Wordsworth, in “Poems on the Naming of Places,” highlights an interesting “attachment to rural objects” where individuals demonstrate a tendency to name unnamed places or locales in nature. The speaker’s description of nature in stanza one is pure and unrestrained where the April morning is “fresh and clear” and streams run “soft into a vernal tone” (Wordsworth 1, 5). There is a connection between the speaker and the other creatures of the wild, but it is also apparent there is no sense of ownership or control. At first, the speaker seems content in acting as a tourist or passerby in an environment he can simply observe and admire. The speaker’s observations soon evolve into a desire or perhaps a need to name the natural space. The speaker eventually names this wild space “Emma’s Dell” and later mars a space by brutishly carving “Joanna’s Rock” onto a stone nearby (47, 85). The actions taken by the speaker seem to represent the tendency of human beings to both acquire and place nature in a system of, what I might call, environmental commodification. On its’ face, naming places in the wild might imply that humans can connect to nature and personify both its beauty and granger, but there is also an opportunity to commodity such natural spaces.
The commodification of nature or natural spaces is still a vibrant point of discussion today. Hutchings, in “Ecocriticism in British Romantic Studies,” discusses the “field of inquiry for ecocriticism” as a medium that “reflects and helps to shape human responses to the natural environment” (1). Romantic literature introduces the idea that “nature is celebrated as a beneficent antidote to the cross world of getting and spending” (1). Yet the encroachment of human society is quickly diluting and polluting the antidote nature once provided with plentiful abundance. The growth of suburbs and industry, as Blake put it, caused “cities turrets & towers & domes / Whose smoke destroyed the pleasant gardens” (qtd in Hutchings).
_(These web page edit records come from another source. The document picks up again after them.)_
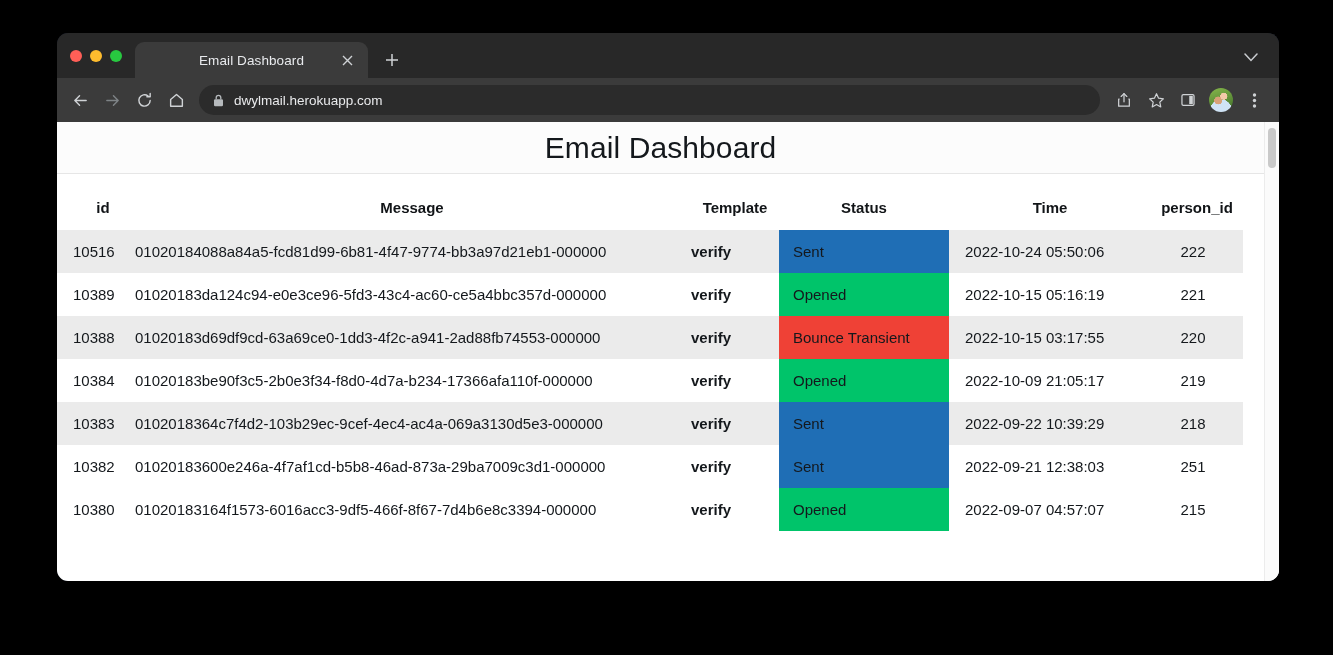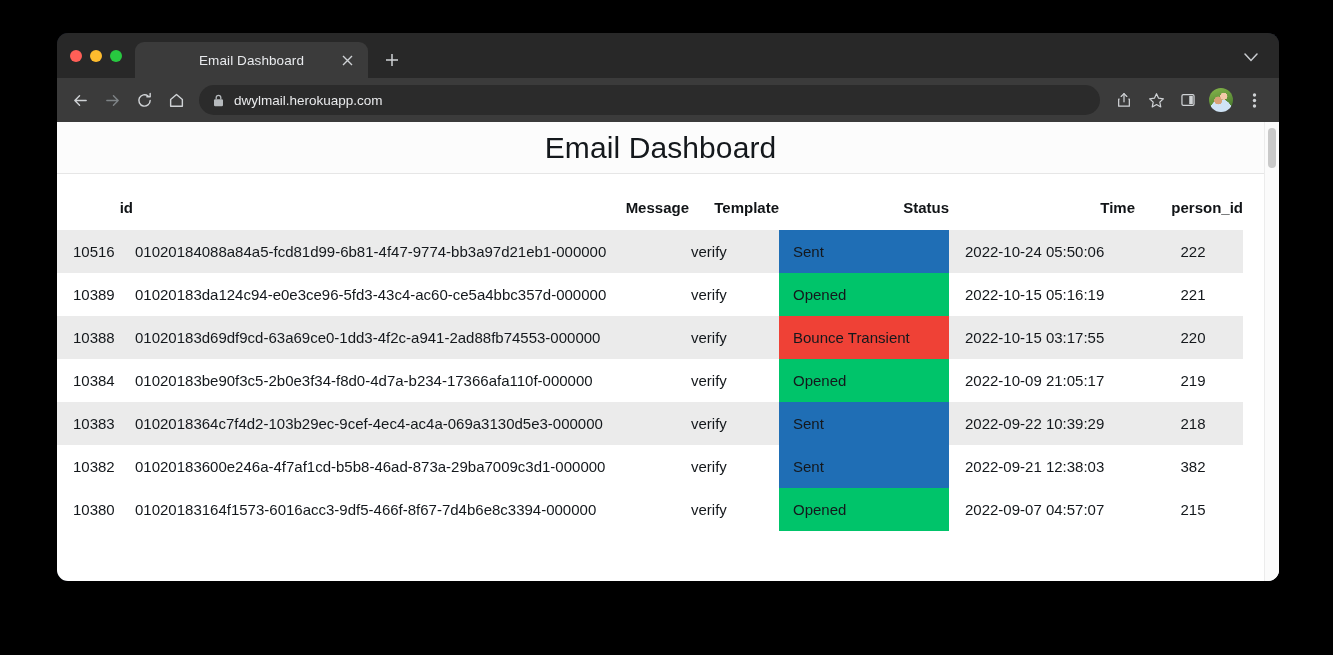--- a/index.html
+++ b/index.html
@@ -177,7 +177,7 @@
     margin-top: 25px;
   }
   table.email-table th {
-    text-align: right;
+    text-align: center;
     font-size: 15px;
     font-weight: bold;
     color: #111417;

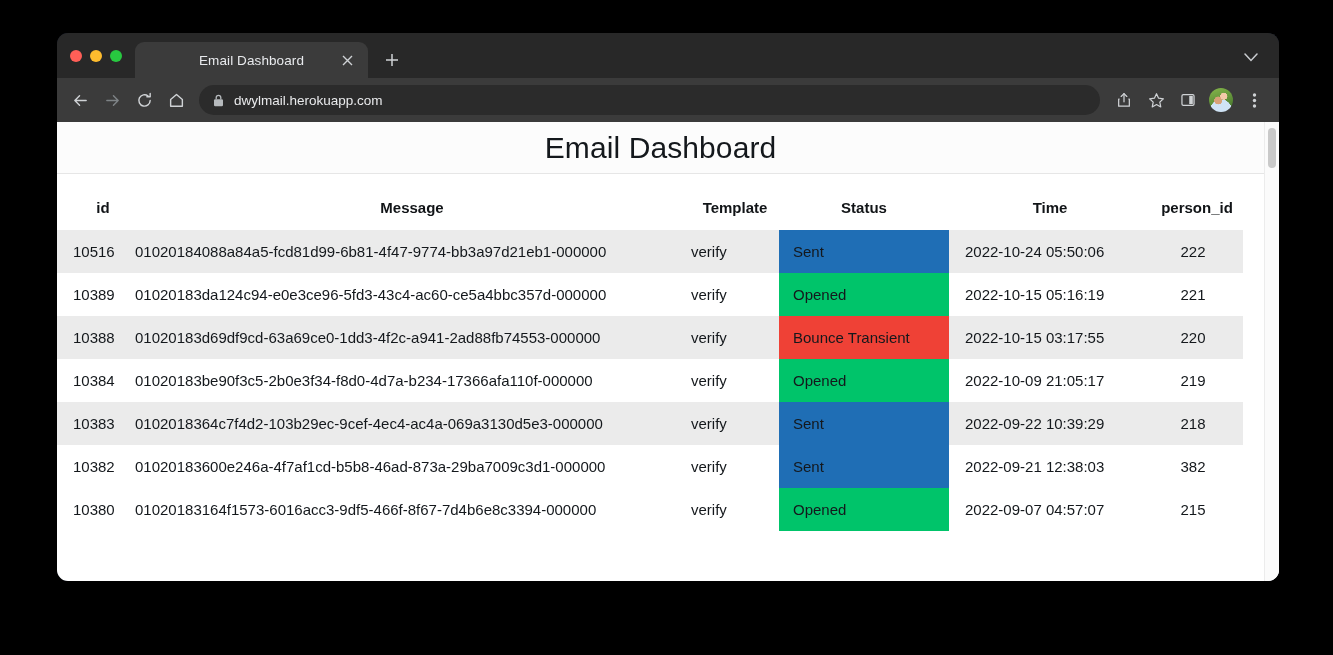--- a/index.html
+++ b/index.html
@@ -197,7 +197,7 @@
 
   .c-id      { width: 76px;  padding-left: 16px !important; }
   .c-message { width: 556px; }
-  .c-template{ width: 90px;  }
+  .c-template{ width: 90px; font-weight: bold;  }
   .c-status  { width: 170px; }
   .c-time    { width: 186px; }
   .c-person  { width: 108px; }

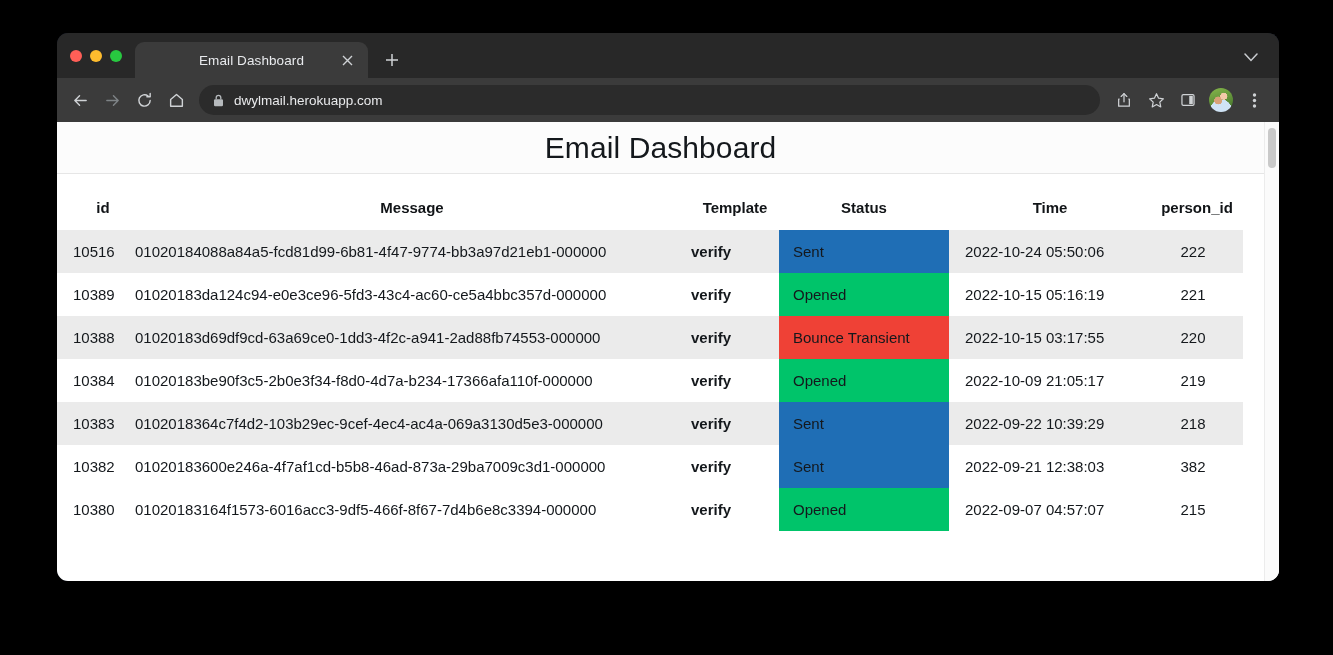--- a/index.html
+++ b/index.html
@@ -395,7 +395,7 @@
                 <td class="c-template template-cell">verify</td>
                 <td class="c-status status-cell" style="background: rgb(31, 110, 181);">Sent</td>
                 <td class="c-time time-cell">2022-09-21 12:38:03</td>
-                <td class="c-person person-cell">382</td>
+                <td class="c-person person-cell">251</td>
               </tr>
               <tr class="plain">
                 <td class="c-id">10380</td>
Wordsworth’s speaker, in naming and appropriating natural spaces, acts as the clichéd “writing on the wall” for what would eventually be described as environmental crisis or plight in the following centuries. When the speaker of Wordsworth’s poem names a place and marks it for himself this immediately begins a process of decay and disruption in nature. Yes, naming a space might bring individuals closer to nature in some sense of identification or personification, but naming also leads to the possibility of exploitation of nature in its use and abuse by humans. Ecological criticism, as noted in Hutchings, “purports to speak on behalf of non-human organisms and the biological processes that sustain them,” but it seems that humans position their environment as more of a living space akin to a house or dwelling (3). It seems industry and innovations have made the environment a space that can be manipulated and edited. Forests and plains can be reorganized and reallocated as one might reposition furniture in a den or living room. Yet, sadly, the exploitation of nature goes far beyond the trivial act of moving furniture. In an effort to extend this argument, Hutchings notes “[the word] environment presupposes man at the centre, surrounded by things [and depicts] human mastery over, and possession of, nature” (qtd. in Hutchings). Overall, it seems Wordsworth is able to point to the eventual progress of man in acquiring and manipulating nature. The idea that humans can both appreciate and degrade nature begins in its personification. There is, indeed, a delicate balance that must be observed to preserve unity with natural spaces and also, paradoxically, a respectful distance.
Jeff, you raise some excellent points that we might get answers to or we might simply raise more questions about. Commodification is certainly a threat, and in fact late in his life the 75 year old Wordsworth wrote passionately against the extension of a railway through the Lake District in terms that closely resemble our modern rhetoric of despoliation (is that a word?). That he also suggested that factory workers wouldn't be able to appreciate nature's sublimity probably strikes modern readers as woefully elitist, but we haven't moved very far from the terms of that argument--just look at an REI catalog.
ReplyDeleteBut while naming places is tied to Adam naming the beasts and so forth, it is also tied in Wordsworth's imagination to the way the natural world is the lived in world--think of Michael with its ragged heap of stones that tells a story about a shepherd and his son, or the house they lived in named the Evening Star and symbol to the neighborhood of hard work. Wordsworth's nature is sometimes national park like but more often than not it is lived in space--marked everywhere by human transit. In a lengthy footnote (some 20 pages long!) to The Excursion, he argued that poetry was closest to the idea of the epitaph. So while Wordsworth occasionally equates nature with what we might anachronistically call the wild or wilderness, that opposition is really more American.